◆ What you should do:
What you output must be the exact lines from the first line of the data through the one holding "height:48px; min-width:98px; padding:8px", with no pictures.

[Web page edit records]
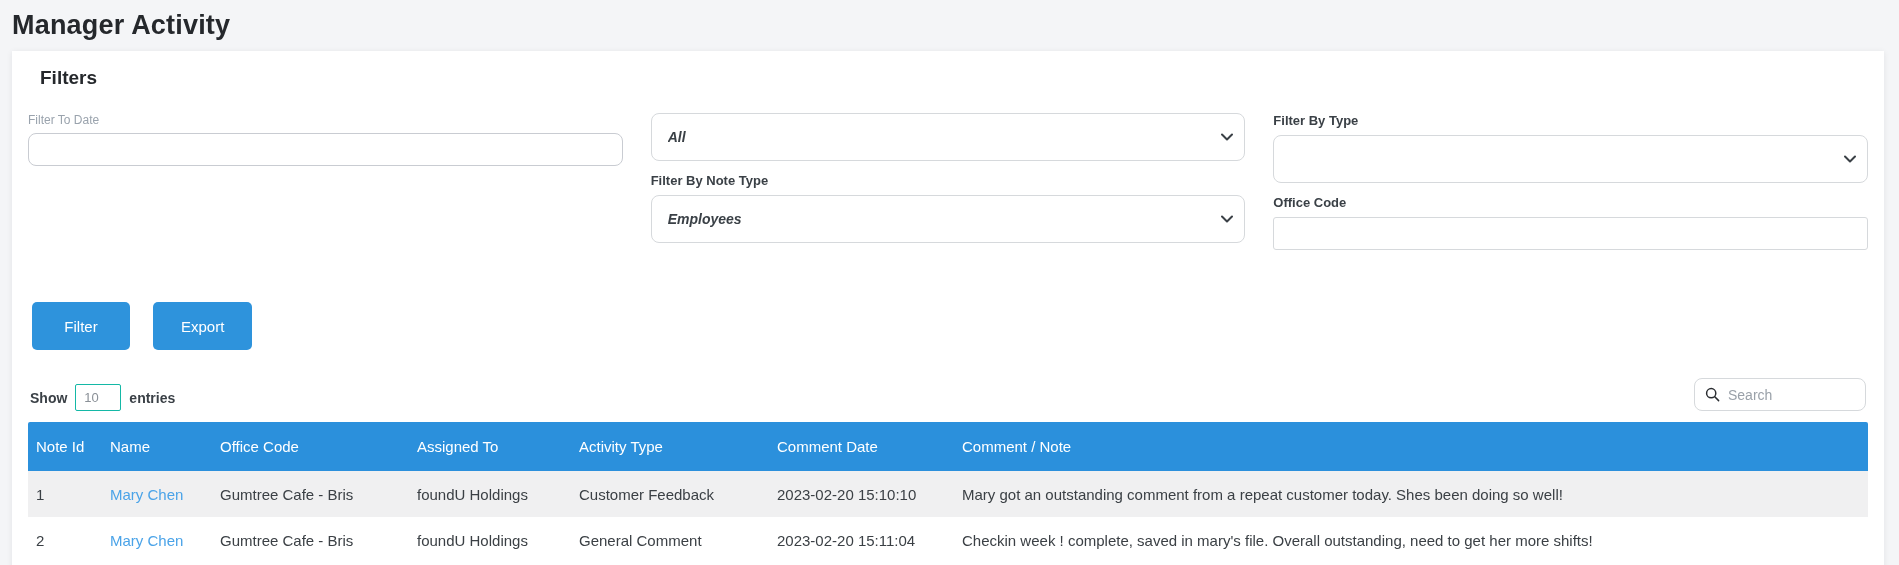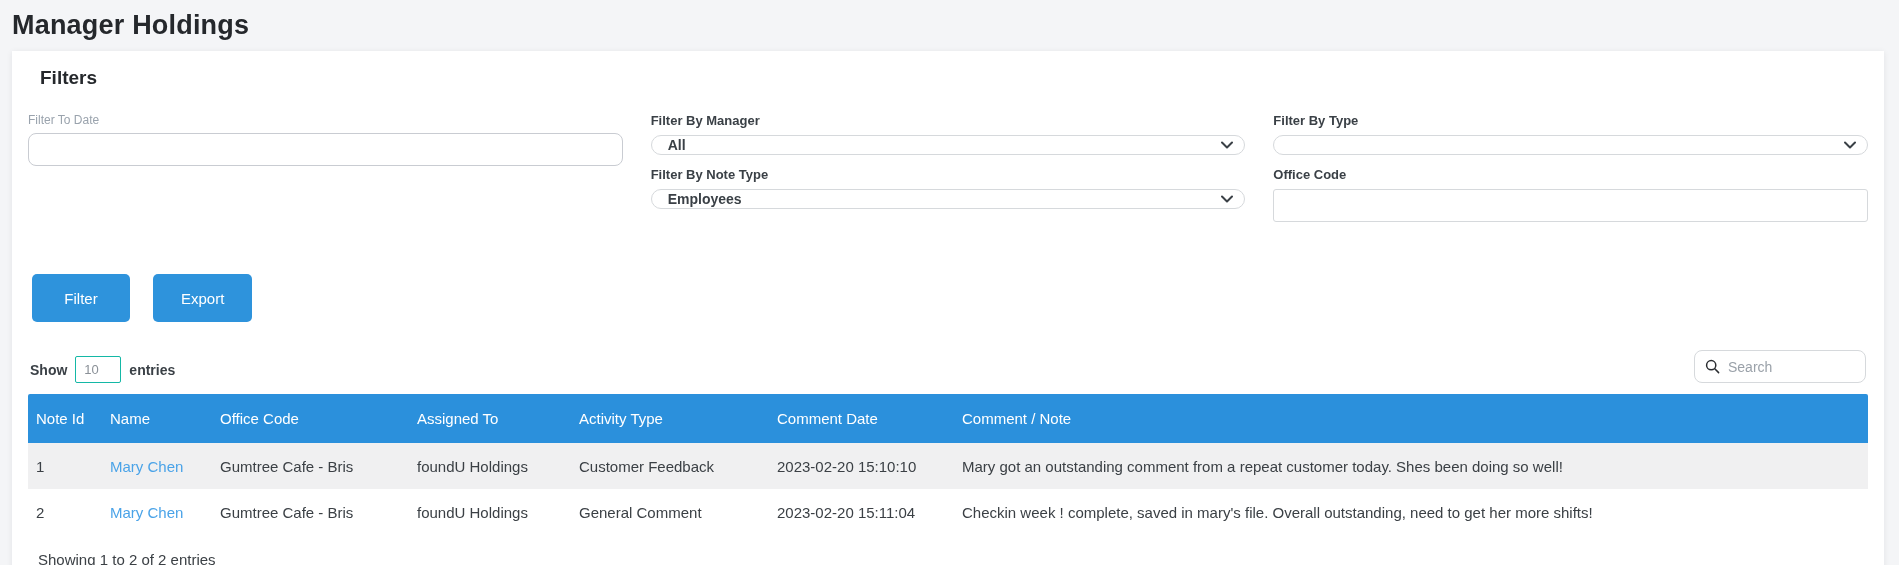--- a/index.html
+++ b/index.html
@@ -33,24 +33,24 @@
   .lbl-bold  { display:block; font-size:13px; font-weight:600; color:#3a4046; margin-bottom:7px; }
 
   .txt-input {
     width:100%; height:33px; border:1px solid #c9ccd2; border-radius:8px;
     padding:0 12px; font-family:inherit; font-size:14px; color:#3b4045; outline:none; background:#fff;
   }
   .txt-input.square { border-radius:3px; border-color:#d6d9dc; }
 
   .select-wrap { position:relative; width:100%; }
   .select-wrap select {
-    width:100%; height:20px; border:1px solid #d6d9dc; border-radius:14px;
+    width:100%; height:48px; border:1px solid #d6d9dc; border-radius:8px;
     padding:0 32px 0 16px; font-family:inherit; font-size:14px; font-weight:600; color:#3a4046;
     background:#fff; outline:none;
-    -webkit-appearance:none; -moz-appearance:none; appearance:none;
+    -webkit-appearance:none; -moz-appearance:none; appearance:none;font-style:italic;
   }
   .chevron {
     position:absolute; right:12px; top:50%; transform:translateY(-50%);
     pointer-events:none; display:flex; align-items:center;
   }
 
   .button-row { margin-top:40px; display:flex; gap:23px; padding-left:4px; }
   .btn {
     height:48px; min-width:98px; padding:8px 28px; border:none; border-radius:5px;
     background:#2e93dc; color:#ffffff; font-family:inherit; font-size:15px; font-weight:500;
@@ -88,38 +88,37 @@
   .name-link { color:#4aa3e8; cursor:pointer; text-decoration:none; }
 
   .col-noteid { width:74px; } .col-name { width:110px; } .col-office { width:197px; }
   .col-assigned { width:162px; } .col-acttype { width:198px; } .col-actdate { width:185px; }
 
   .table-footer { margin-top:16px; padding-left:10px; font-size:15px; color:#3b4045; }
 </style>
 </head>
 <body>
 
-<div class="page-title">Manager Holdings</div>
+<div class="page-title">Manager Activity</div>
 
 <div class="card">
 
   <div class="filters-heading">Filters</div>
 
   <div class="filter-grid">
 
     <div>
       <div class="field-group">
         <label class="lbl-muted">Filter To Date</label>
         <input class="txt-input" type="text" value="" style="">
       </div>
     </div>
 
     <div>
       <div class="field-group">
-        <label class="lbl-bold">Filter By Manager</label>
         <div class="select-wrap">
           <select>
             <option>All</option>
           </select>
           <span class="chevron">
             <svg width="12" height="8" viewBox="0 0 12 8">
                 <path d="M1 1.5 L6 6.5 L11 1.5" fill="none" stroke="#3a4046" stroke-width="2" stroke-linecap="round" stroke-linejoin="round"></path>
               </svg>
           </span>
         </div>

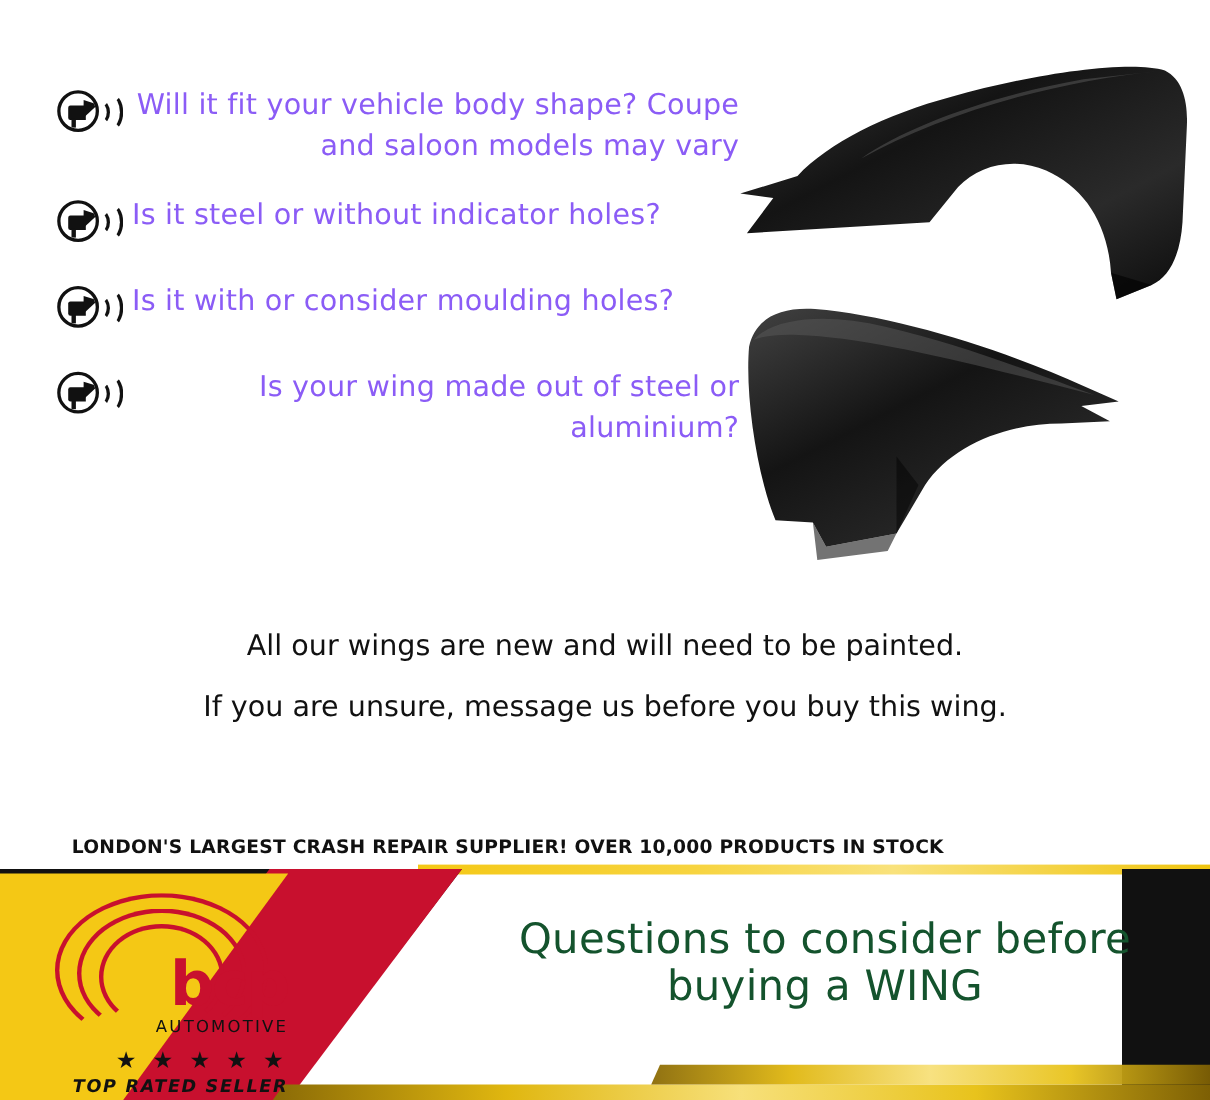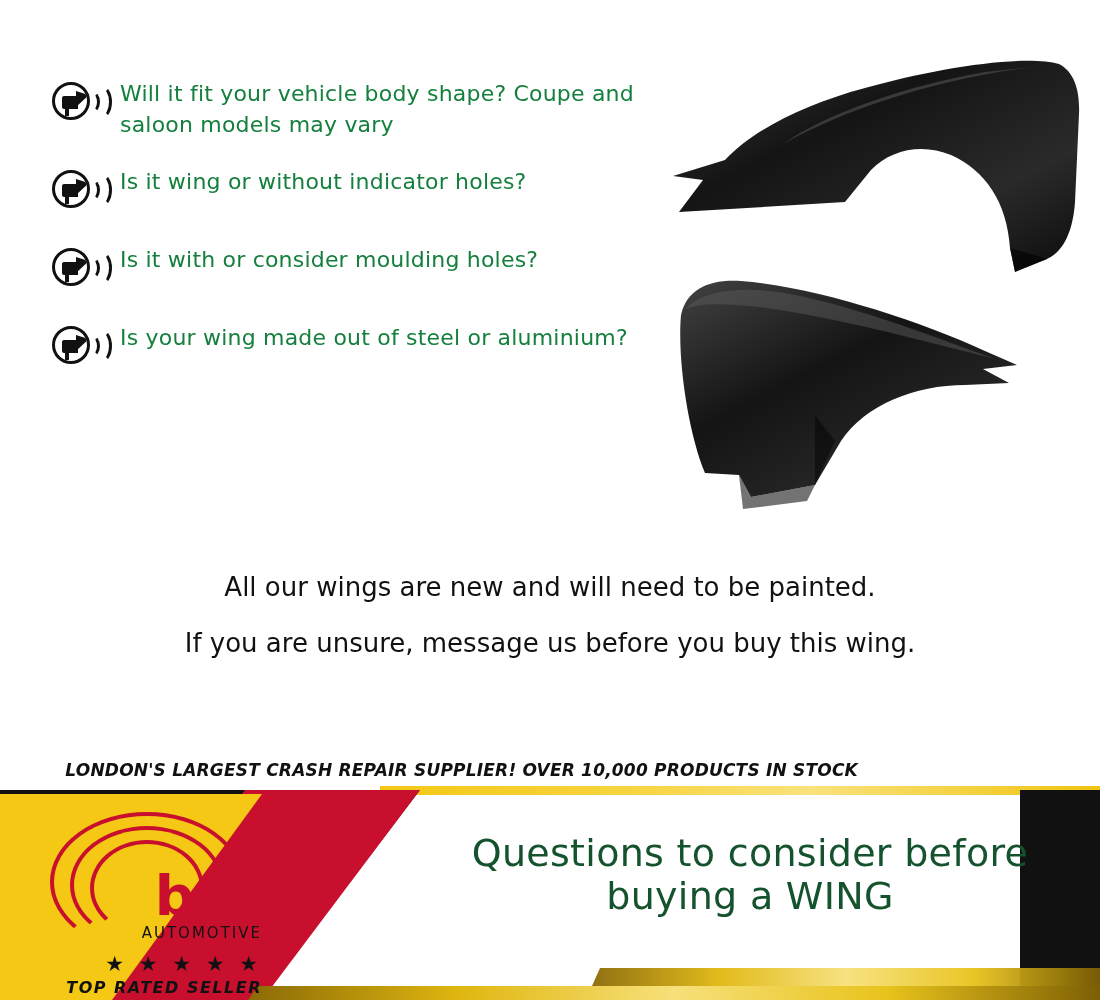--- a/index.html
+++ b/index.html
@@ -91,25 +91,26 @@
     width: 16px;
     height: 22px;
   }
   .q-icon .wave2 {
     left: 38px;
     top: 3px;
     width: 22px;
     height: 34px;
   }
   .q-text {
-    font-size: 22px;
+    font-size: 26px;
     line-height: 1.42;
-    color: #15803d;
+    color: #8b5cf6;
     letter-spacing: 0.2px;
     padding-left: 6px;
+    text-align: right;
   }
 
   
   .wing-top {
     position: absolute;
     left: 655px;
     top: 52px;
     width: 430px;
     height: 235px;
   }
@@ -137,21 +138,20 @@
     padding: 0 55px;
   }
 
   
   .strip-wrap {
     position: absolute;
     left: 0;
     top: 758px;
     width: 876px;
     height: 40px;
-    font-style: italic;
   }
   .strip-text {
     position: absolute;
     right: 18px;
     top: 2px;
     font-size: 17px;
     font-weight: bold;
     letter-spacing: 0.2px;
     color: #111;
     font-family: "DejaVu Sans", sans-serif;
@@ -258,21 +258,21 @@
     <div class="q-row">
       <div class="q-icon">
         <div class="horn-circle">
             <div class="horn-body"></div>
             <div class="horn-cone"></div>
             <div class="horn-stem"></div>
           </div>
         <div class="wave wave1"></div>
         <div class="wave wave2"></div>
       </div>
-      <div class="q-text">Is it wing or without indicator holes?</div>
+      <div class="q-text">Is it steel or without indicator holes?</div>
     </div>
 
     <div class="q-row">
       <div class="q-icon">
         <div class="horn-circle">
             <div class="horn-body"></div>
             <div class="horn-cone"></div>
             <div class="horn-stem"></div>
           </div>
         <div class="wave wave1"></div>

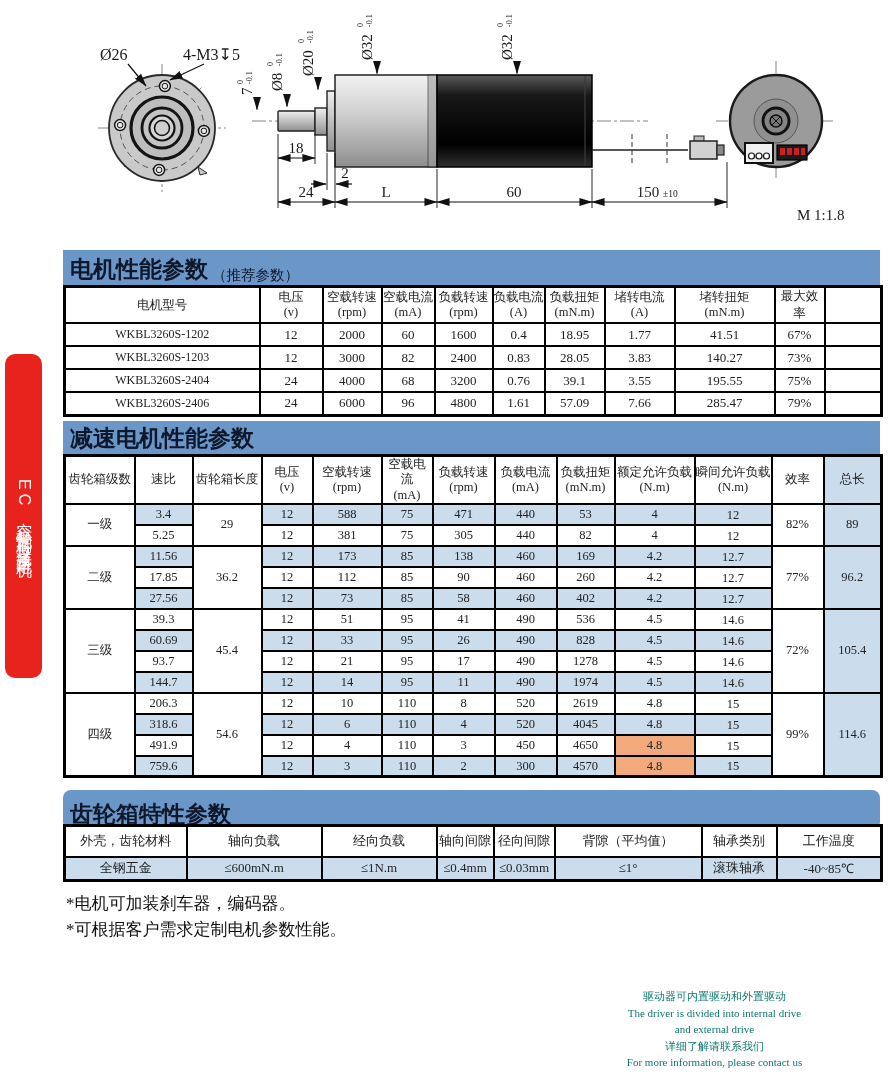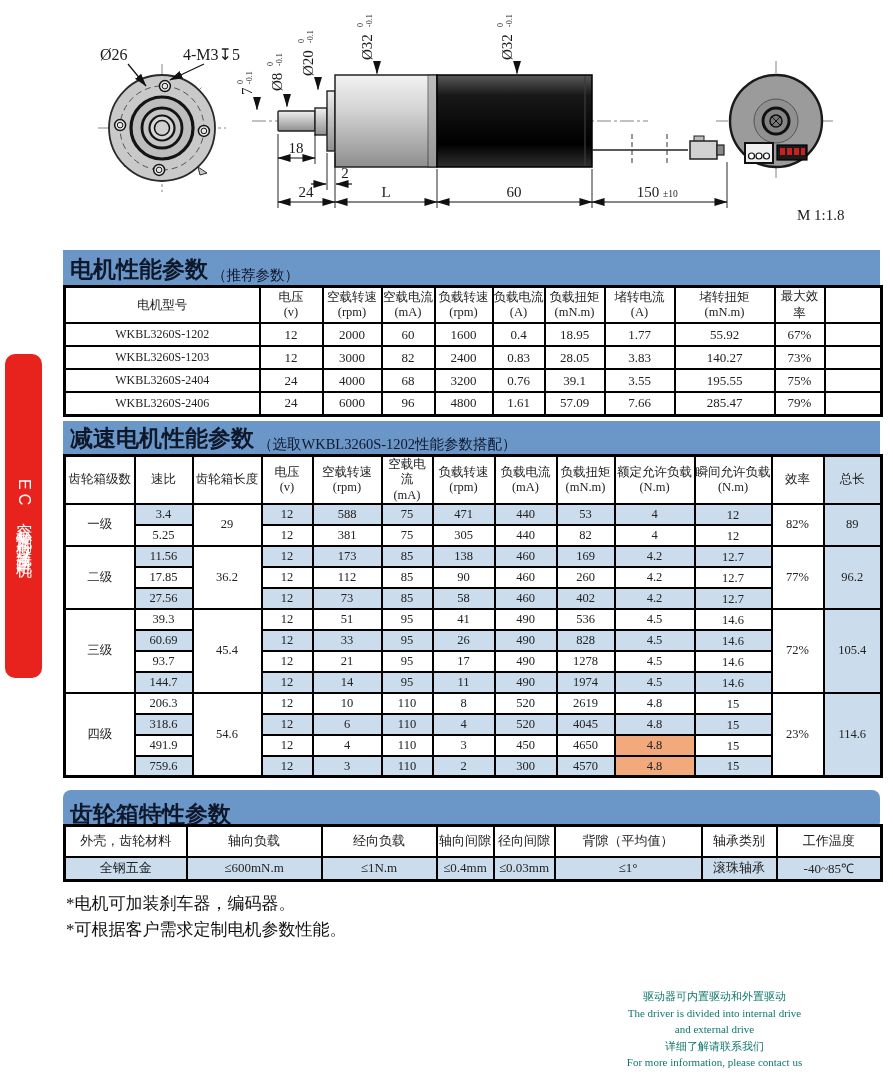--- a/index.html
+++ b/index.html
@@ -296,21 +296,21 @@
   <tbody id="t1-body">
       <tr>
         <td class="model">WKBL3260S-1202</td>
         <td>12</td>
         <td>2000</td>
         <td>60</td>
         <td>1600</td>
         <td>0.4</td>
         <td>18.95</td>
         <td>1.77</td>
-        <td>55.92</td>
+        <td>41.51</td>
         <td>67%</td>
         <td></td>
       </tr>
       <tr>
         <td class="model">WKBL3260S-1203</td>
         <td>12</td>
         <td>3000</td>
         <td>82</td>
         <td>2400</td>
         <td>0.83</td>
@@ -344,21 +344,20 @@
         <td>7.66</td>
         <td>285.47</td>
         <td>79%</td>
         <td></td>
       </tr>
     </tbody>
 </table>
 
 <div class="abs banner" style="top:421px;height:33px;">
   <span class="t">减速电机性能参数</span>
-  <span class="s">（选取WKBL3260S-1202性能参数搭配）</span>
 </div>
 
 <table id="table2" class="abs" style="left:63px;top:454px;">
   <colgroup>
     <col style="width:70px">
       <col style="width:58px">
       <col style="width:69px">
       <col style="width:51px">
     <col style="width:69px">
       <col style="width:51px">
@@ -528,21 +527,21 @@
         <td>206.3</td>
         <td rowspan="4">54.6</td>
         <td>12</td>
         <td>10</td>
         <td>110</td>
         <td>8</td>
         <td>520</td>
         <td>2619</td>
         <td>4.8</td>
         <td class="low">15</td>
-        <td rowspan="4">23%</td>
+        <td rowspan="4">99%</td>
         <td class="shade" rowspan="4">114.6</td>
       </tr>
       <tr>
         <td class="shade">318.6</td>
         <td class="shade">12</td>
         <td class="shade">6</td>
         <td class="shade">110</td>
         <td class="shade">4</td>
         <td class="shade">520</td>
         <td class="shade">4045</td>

◆ Solution to the exercise:
--- a/index.html
+++ b/index.html
@@ -33,24 +33,24 @@
   .lbl-bold  { display:block; font-size:13px; font-weight:600; color:#3a4046; margin-bottom:7px; }
 
   .txt-input {
     width:100%; height:33px; border:1px solid #c9ccd2; border-radius:8px;
     padding:0 12px; font-family:inherit; font-size:14px; color:#3b4045; outline:none; background:#fff;
   }
   .txt-input.square { border-radius:3px; border-color:#d6d9dc; }
 
   .select-wrap { position:relative; width:100%; }
   .select-wrap select {
-    width:100%; height:20px; border:1px solid #d6d9dc; border-radius:14px;
+    width:100%; height:48px; border:1px solid #d6d9dc; border-radius:8px;
     padding:0 32px 0 16px; font-family:inherit; font-size:14px; font-weight:600; color:#3a4046;
     background:#fff; outline:none;
-    -webkit-appearance:none; -moz-appearance:none; appearance:none;
+    -webkit-appearance:none; -moz-appearance:none; appearance:none;font-style:italic;
   }
   .chevron {
     position:absolute; right:12px; top:50%; transform:translateY(-50%);
     pointer-events:none; display:flex; align-items:center;
   }
 
   .button-row { margin-top:40px; display:flex; gap:23px; padding-left:4px; }
   .btn {
     height:48px; min-width:98px; padding:8px 28px; border:none; border-radius:5px;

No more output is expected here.